Data for processing
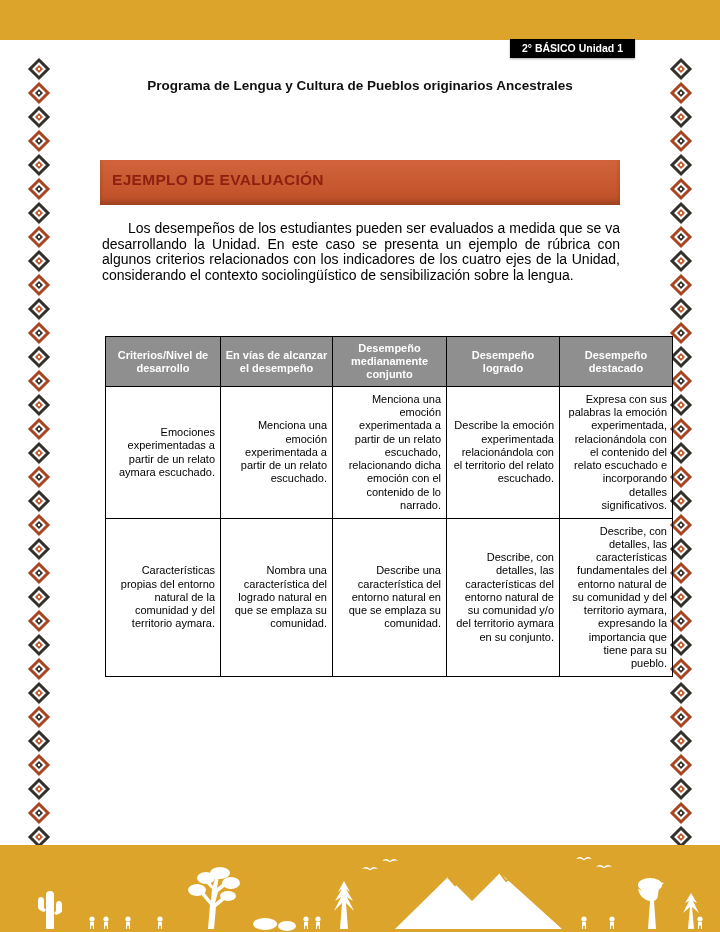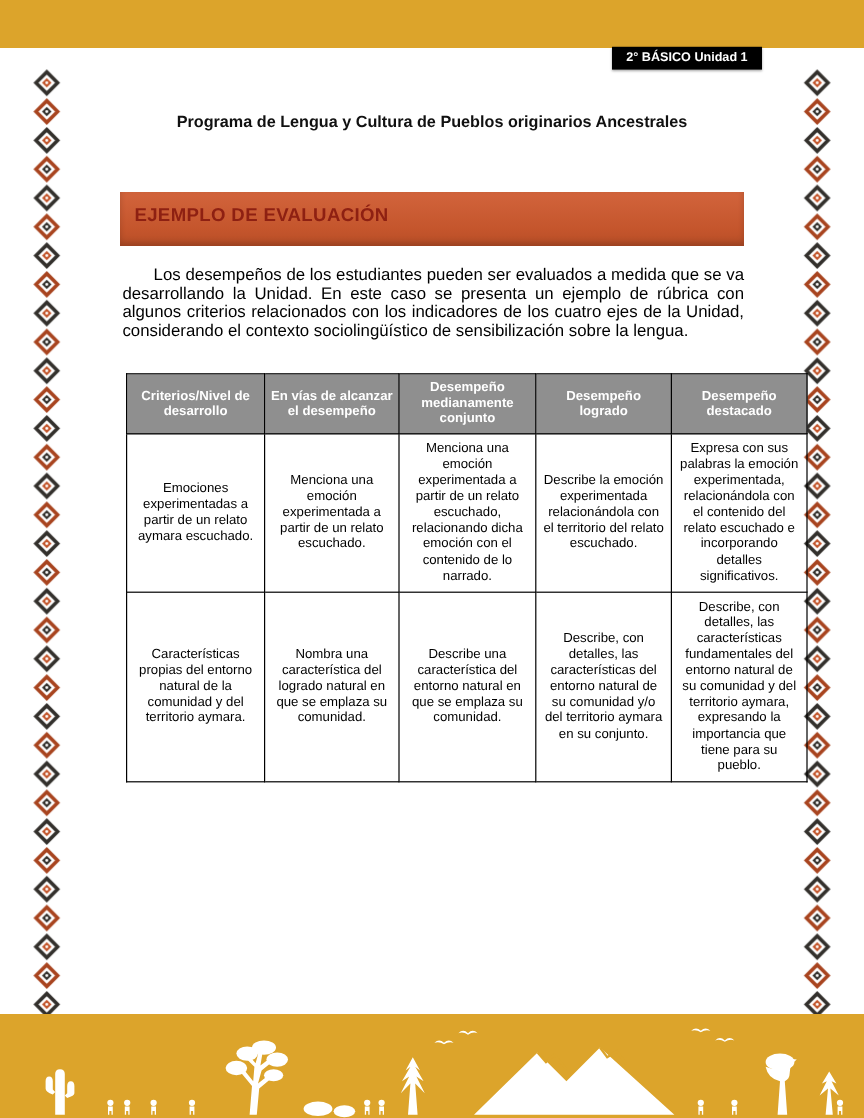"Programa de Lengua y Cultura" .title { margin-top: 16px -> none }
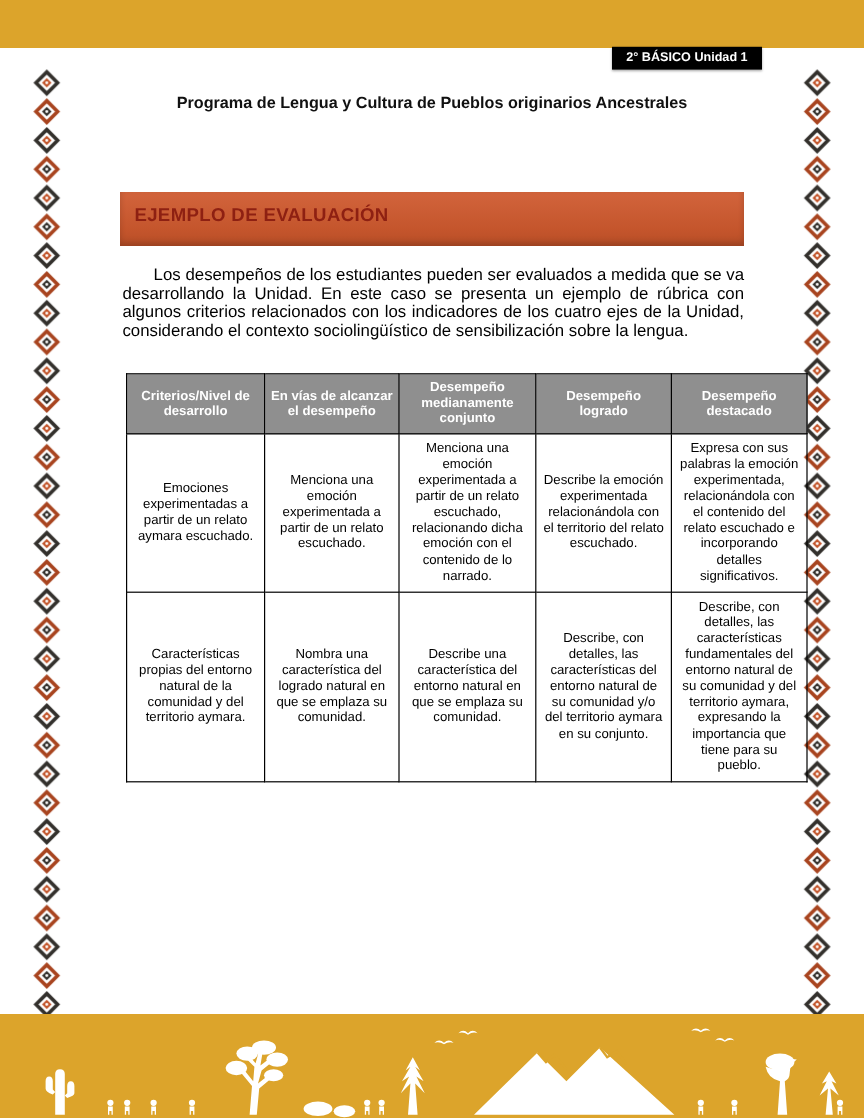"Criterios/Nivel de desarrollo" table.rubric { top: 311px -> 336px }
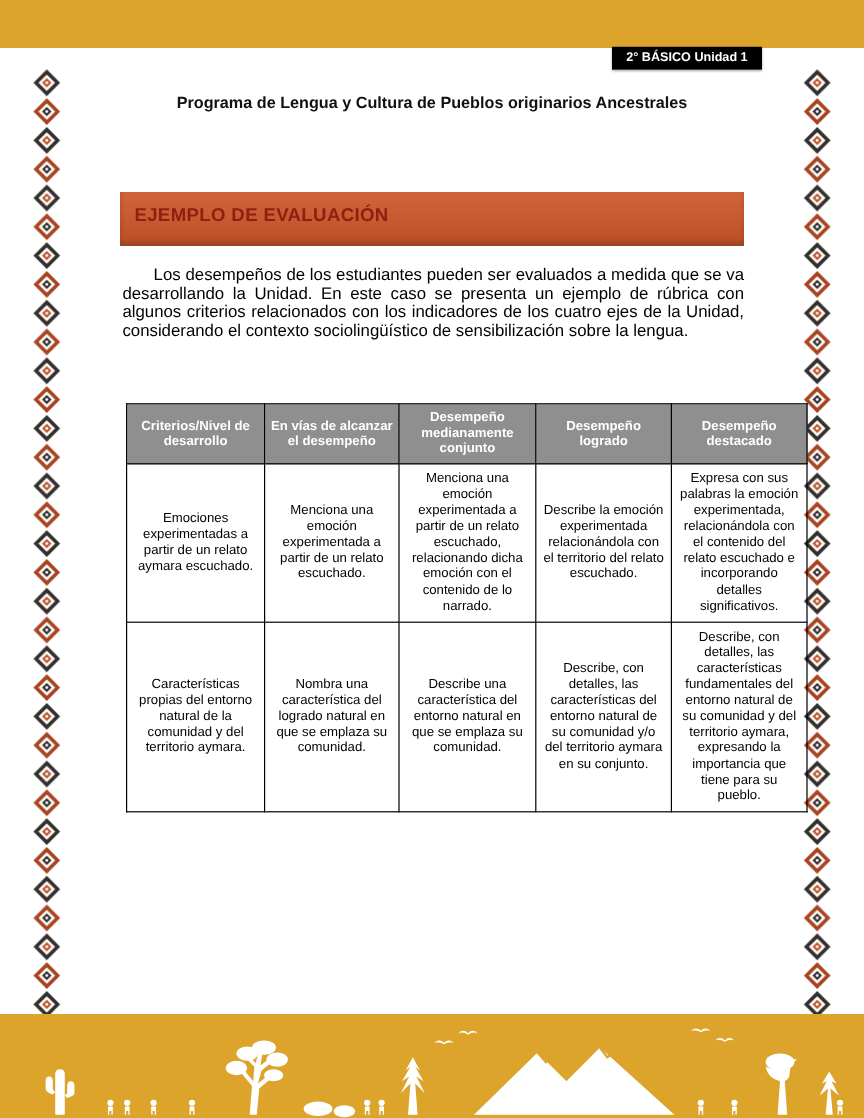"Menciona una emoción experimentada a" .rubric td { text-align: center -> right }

* * *

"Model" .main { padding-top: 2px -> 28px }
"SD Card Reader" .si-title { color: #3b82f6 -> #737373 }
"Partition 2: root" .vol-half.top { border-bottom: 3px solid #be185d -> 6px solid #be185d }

What needs to be done
Within the listing above, the lines from the one with "de Lengua y" through the one with "una emoción experimentada" are to be given again word for word. Do not include pictures.

Response area
"Programa de Lengua y Cultura" .title { margin-top: 16px -> none }
"Criterios/Nivel de desarrollo" table.rubric { top: 311px -> 336px }
"Menciona una emoción experimentada a" .rubric td { text-align: center -> right }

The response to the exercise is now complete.